Pour rappel : c’est au début du mois de juillet que 1226 patients ont été inclus dans l’expérimentation alors que 3000 places étaient disponibles. Depuis, 540 patients ont décidé d’abandonner l’expérimentation. Parmi ceux-ci, 200 ont invoqué l’inefficacité du traitement comme raison. Et 186 pour cause d’effets indésirables.

Un rapport a été présenté au Parlement le 26 septembre dernier. Produit par un acteur indépendant, son but est d’interpréter les données relevées et livrer des conclusions au sujet du dispositif.

L’expérimentation du cannabis thérapeutique finit en mars 2023, ce qui laisse trois options pour lesquelles opter : la première serait de légaliser le cannabis médical dans la foulée, la seconde d’ordonner une nouvelle expérimentation et la troisième de signer l’arrêt définitif de la démarche.

Pour l’heure, c’est le prolongement de l’expérimentation du cannabis médical qui aurait les faveurs des différents acteurs de la filière. Une version que confirme Santé France Cannabis.

« Les acteurs nationaux réunis en “Santé France Cannabis” proposent – tout comme l’envisagent certains décideurs publics – de prévoir le report d’une année afin de laisser le temps nécessaire à la filière de s’organiser » peut-on lire dans la note produite par le groupement.

Les conditions à la légalisation du cannabis médical ne semblent pas réunies pour l’heure

Pour appuyer son propos, Santé France Cannabis affirme redouter «que la généralisation de l’usage de ces médicaments ou la prorogation de l’expérimentation ne soient, dans les conditions actuelles, favorables aux acteurs étrangers au détriment de la filière française ». Un écueil que Santé France Cannabis et les pouvoirs publics veulent à tout prix éviter, tant la souveraineté semble s’ériger en priorité en cas de feu vert.

Admettons que le cannabis médical soit autorisé à partir du second semestre 2023 : l’approvisionnement en matière et produits proviendrait en partie de fournisseurs étrangers.

À date, en France, cultiver du cannabis à usage thérapeutique est légal depuis le 1er mars 2022 après parution d’un décret l’encadrant.

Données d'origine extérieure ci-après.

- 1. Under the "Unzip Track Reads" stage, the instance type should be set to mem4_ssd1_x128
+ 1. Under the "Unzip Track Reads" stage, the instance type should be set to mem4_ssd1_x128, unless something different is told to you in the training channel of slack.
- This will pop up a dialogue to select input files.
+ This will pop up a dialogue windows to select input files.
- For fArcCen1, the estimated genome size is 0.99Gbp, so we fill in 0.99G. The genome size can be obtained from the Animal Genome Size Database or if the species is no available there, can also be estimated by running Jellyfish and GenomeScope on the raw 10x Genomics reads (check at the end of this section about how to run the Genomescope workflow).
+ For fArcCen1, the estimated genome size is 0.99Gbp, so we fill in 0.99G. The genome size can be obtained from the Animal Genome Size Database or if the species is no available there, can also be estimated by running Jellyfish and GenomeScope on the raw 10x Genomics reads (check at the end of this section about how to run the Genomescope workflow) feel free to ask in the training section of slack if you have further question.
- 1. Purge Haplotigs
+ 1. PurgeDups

Produire des fleurs de cannabis ne peut s’inscrire que dans un seul contexte de Randamp;D à l’heure où nous écrivons ces lignes.

Certaines entreprises françaises de cannabis médical ont toutefois démarré le travail d’extraction. C’est le cas de LaFleur et Alkion BioInnovations notamment.

Dans une interview datant de novembre 2021, Franck Milone, président de LaFleur, n’usait pas de faux-fuyant au moment de révéler son ambition : « Devenir le leader des médicaments à base de cannabis ». Aujourd’hui, il estime qu’« il faut accélérer et donner la possibilité aux entreprises françaises de développer et commercialiser leurs produits ».

Les informations filtrent peu et difficile de prédire avec certitude l’issue de cette expérimentation. Encore quelques mois de patience et tous les acteurs du secteur seront fixés. Officiellement.